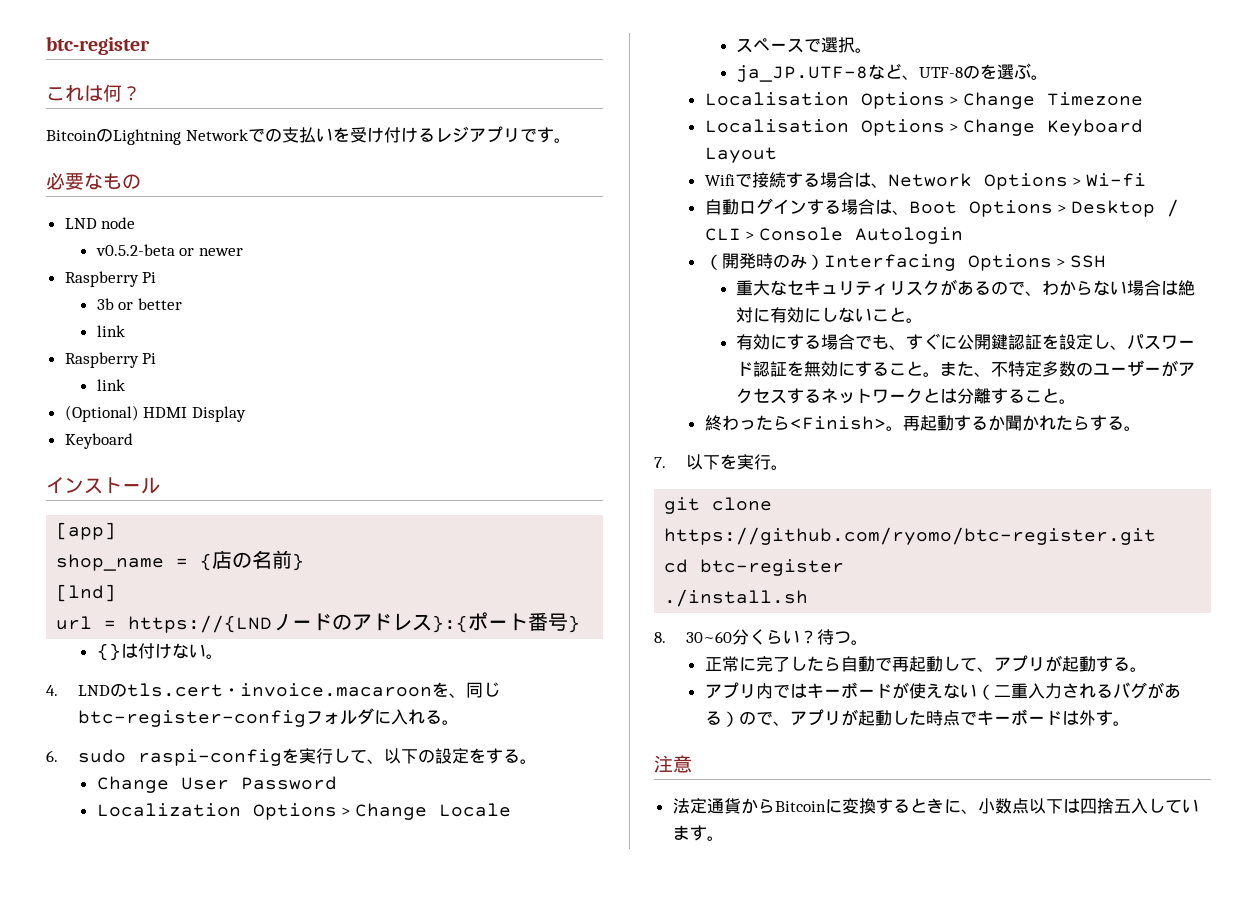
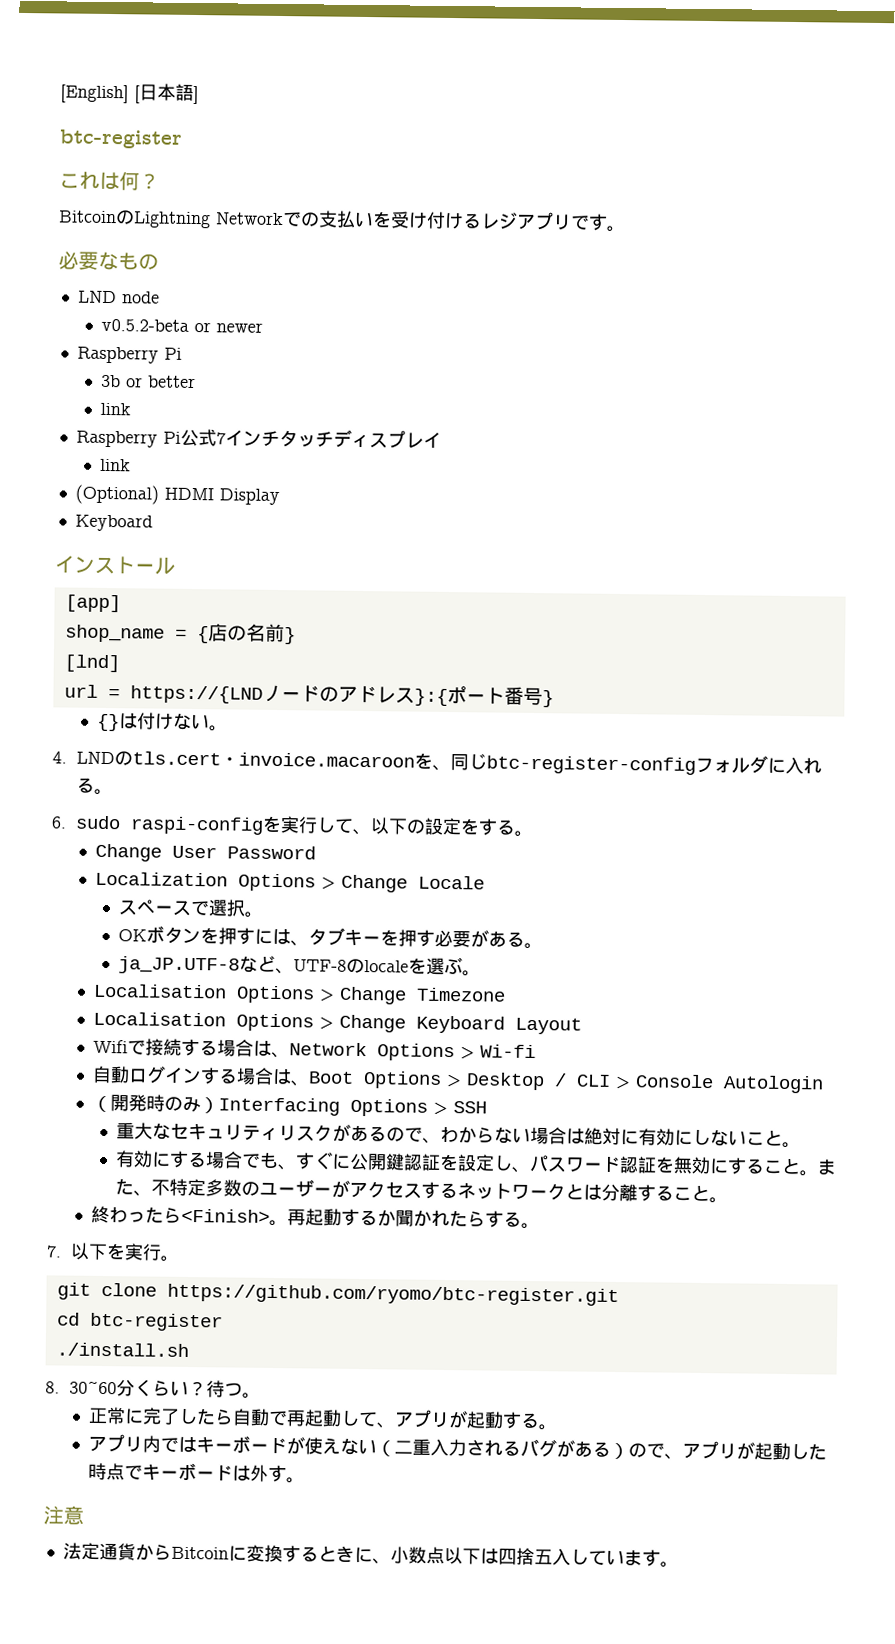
+ [English] [日本語]
  3b or better
  link
- Raspberry Pi
+ Raspberry Pi公式7インチタッチディスプレイ
+ OKボタンを押すには、タブキーを押す必要がある。
- ja_JP.UTF-8など、UTF-8のを選ぶ。
+ ja_JP.UTF-8など、UTF-8のlocaleを選ぶ。

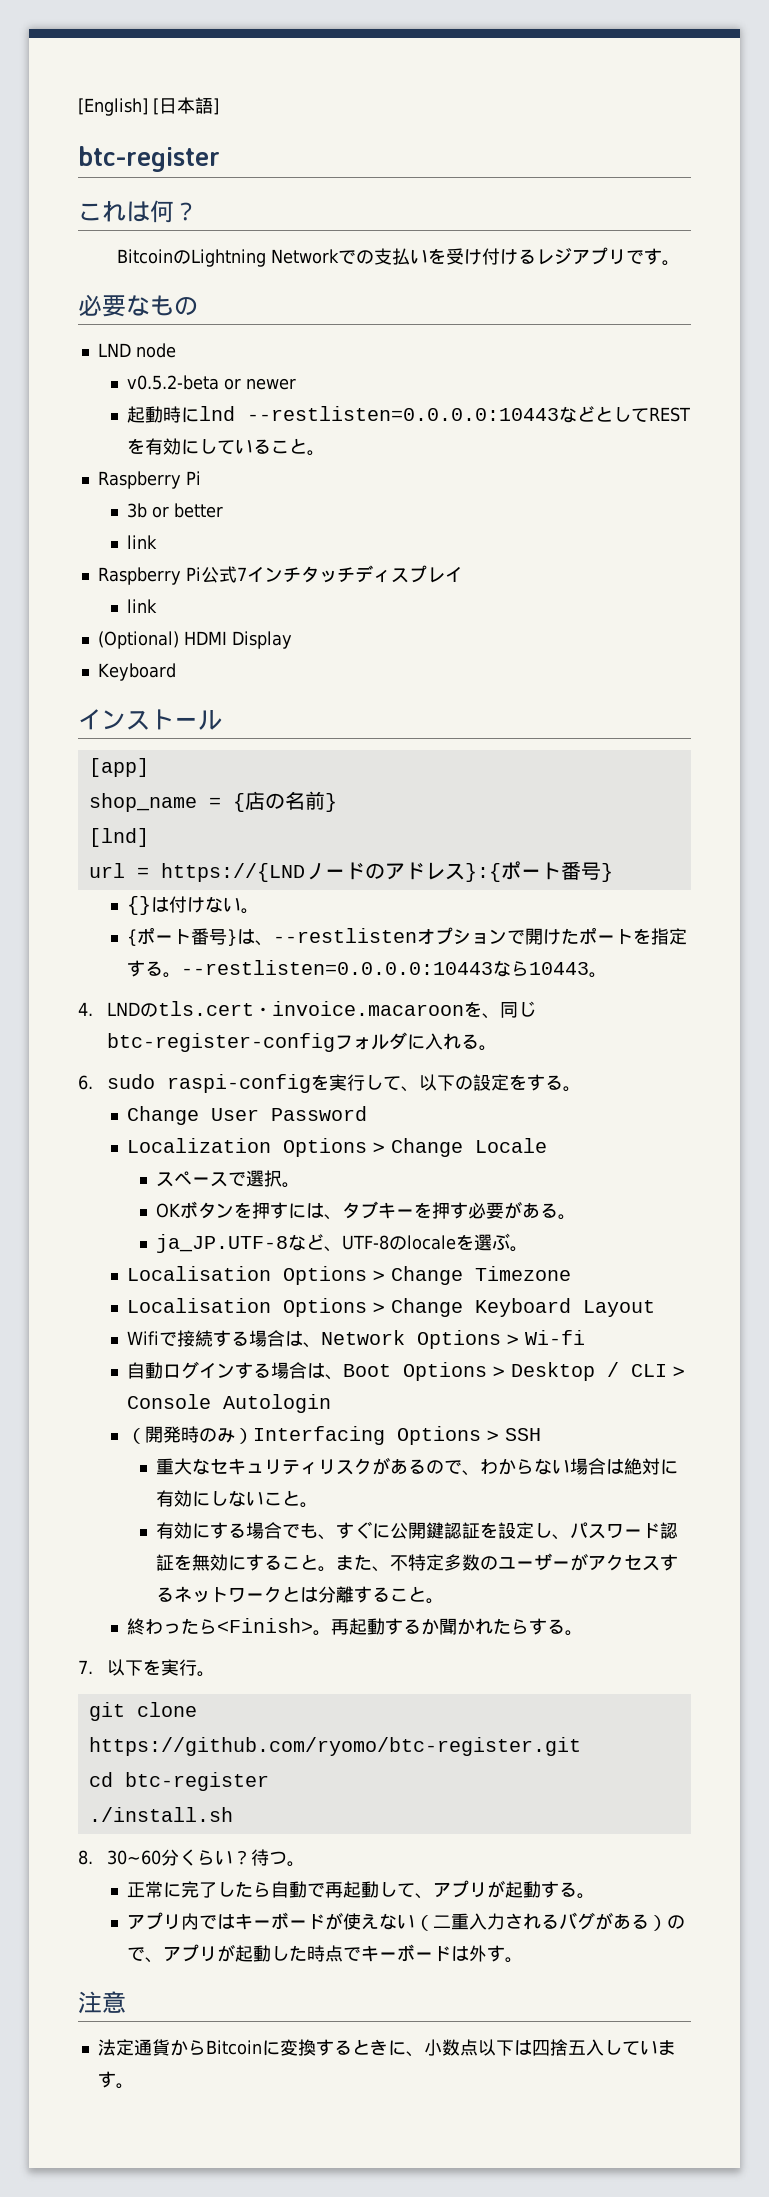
+ 起動時にlnd --restlisten=0.0.0.0:10443などとしてRESTを有効にしていること。
+ {ポート番号}は、--restlistenオプションで開けたポートを指定する。--restlisten=0.0.0.0:10443なら10443。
● ● ● ●
Tally the lines of the data that hold the string "Raspberry". Answer with the number and nothing more.

2